Wherever the word "none" appears in the entries, copy the whole line.
*** DATASET EXCERPTS Section Begins ***
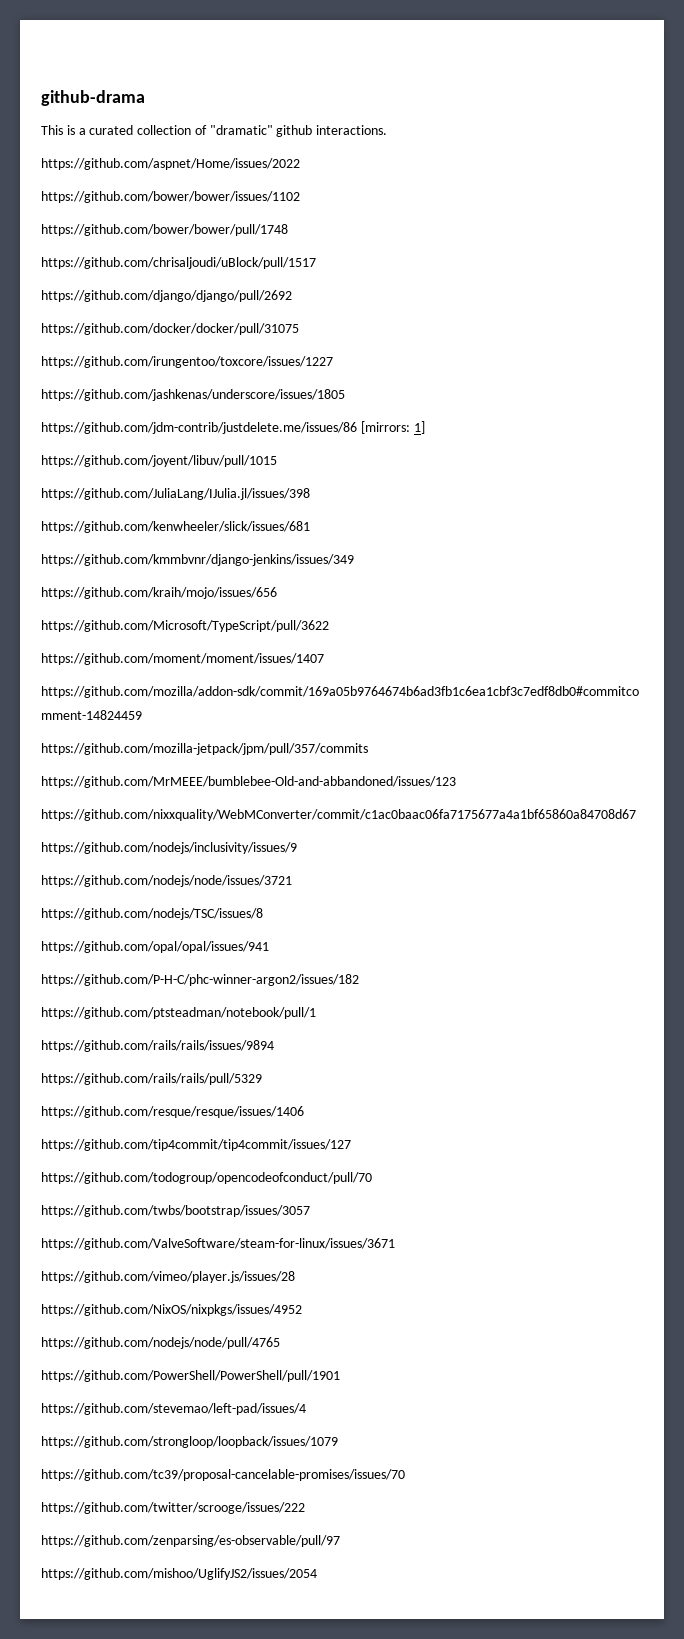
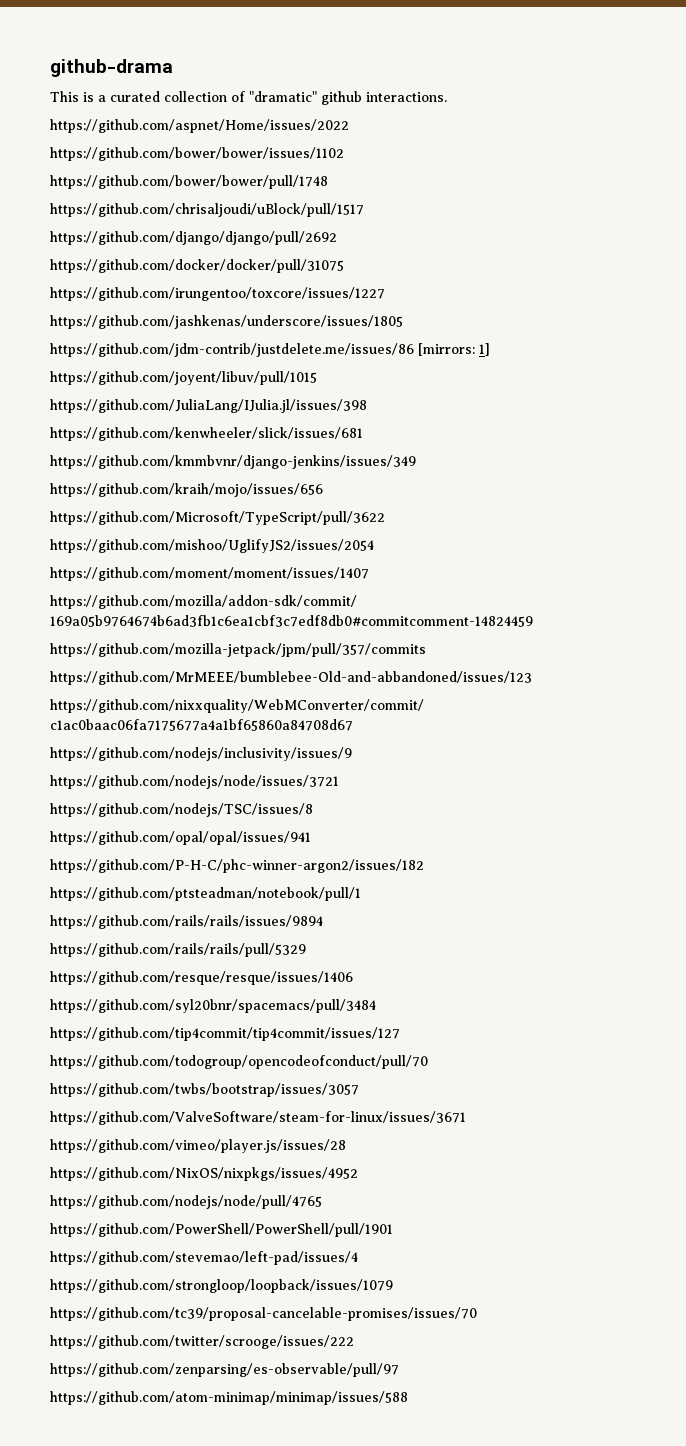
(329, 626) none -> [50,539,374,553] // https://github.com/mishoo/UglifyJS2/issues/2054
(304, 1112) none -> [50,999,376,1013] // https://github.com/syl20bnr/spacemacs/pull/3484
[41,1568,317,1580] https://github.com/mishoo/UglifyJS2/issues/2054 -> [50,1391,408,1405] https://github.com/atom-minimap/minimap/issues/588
*** DATASET EXCERPTS Section Ends ***
*** DATASET EXCERPTS Section Begins ***
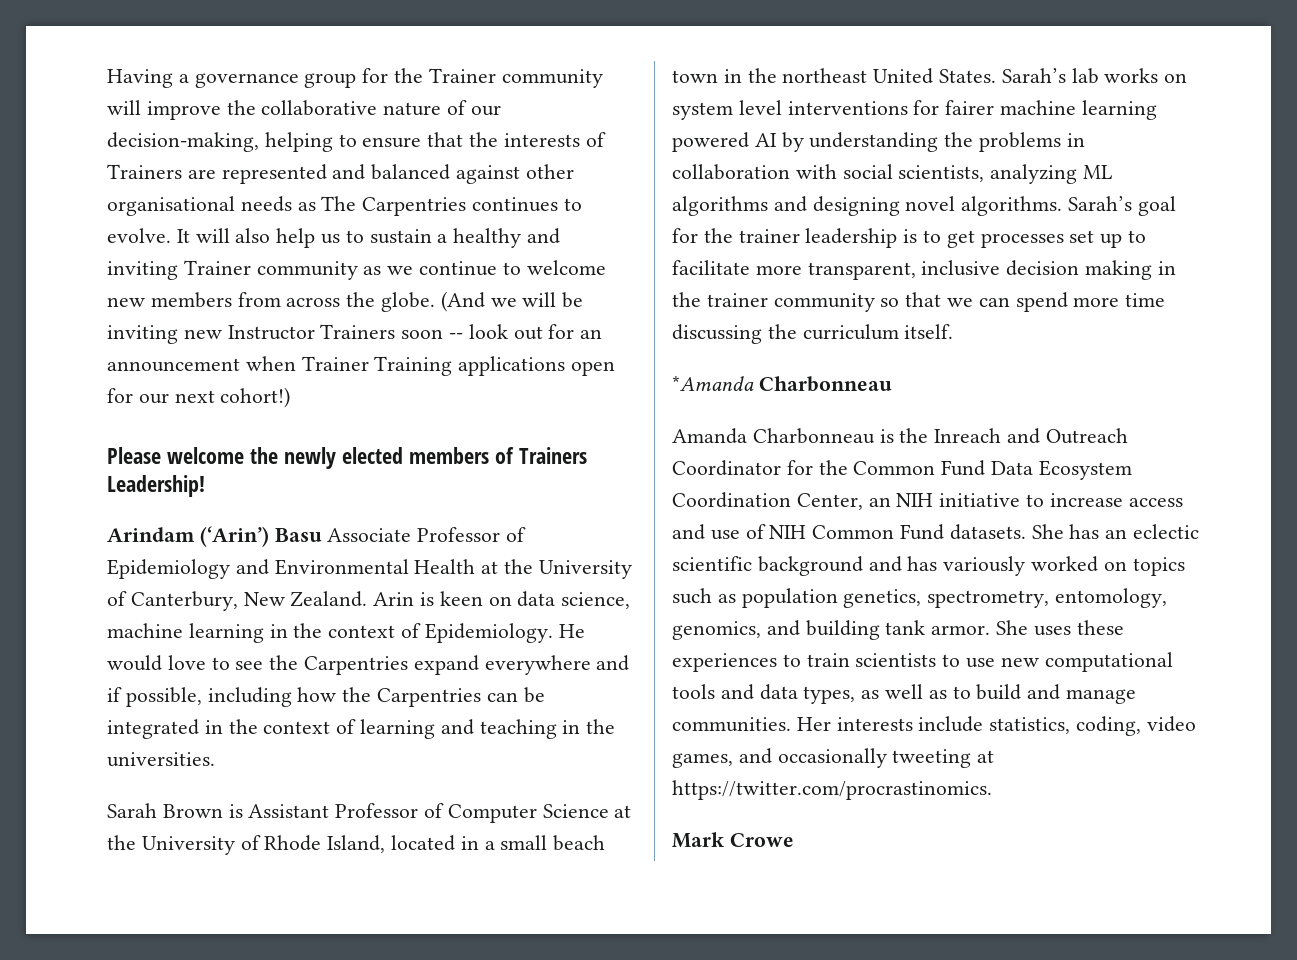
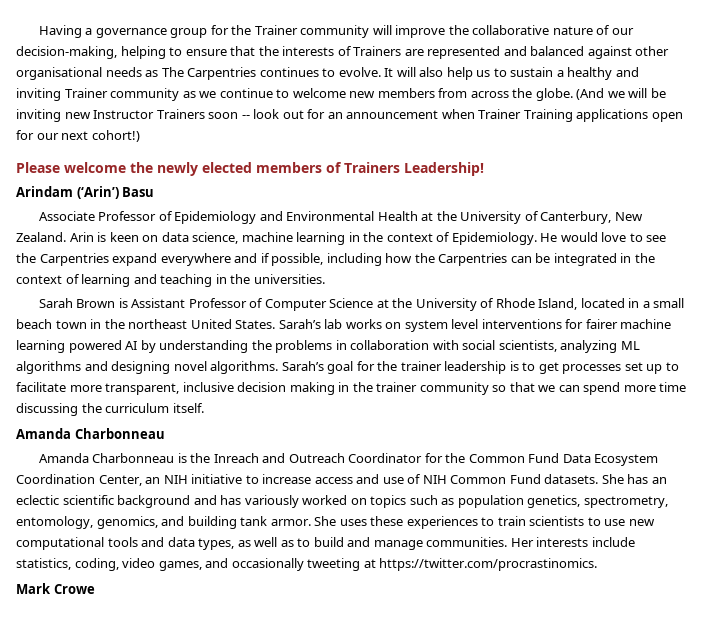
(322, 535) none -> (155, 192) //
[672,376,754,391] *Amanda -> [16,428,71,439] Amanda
*** DATASET EXCERPTS Section Ends ***
**RESULT FOR THIS EXERCISE:**
(329, 626) none -> [50,539,374,553] // https://github.com/mishoo/UglifyJS2/issues/2054
(304, 1112) none -> [50,999,376,1013] // https://github.com/syl20bnr/spacemacs/pull/3484
(322, 535) none -> (155, 192) //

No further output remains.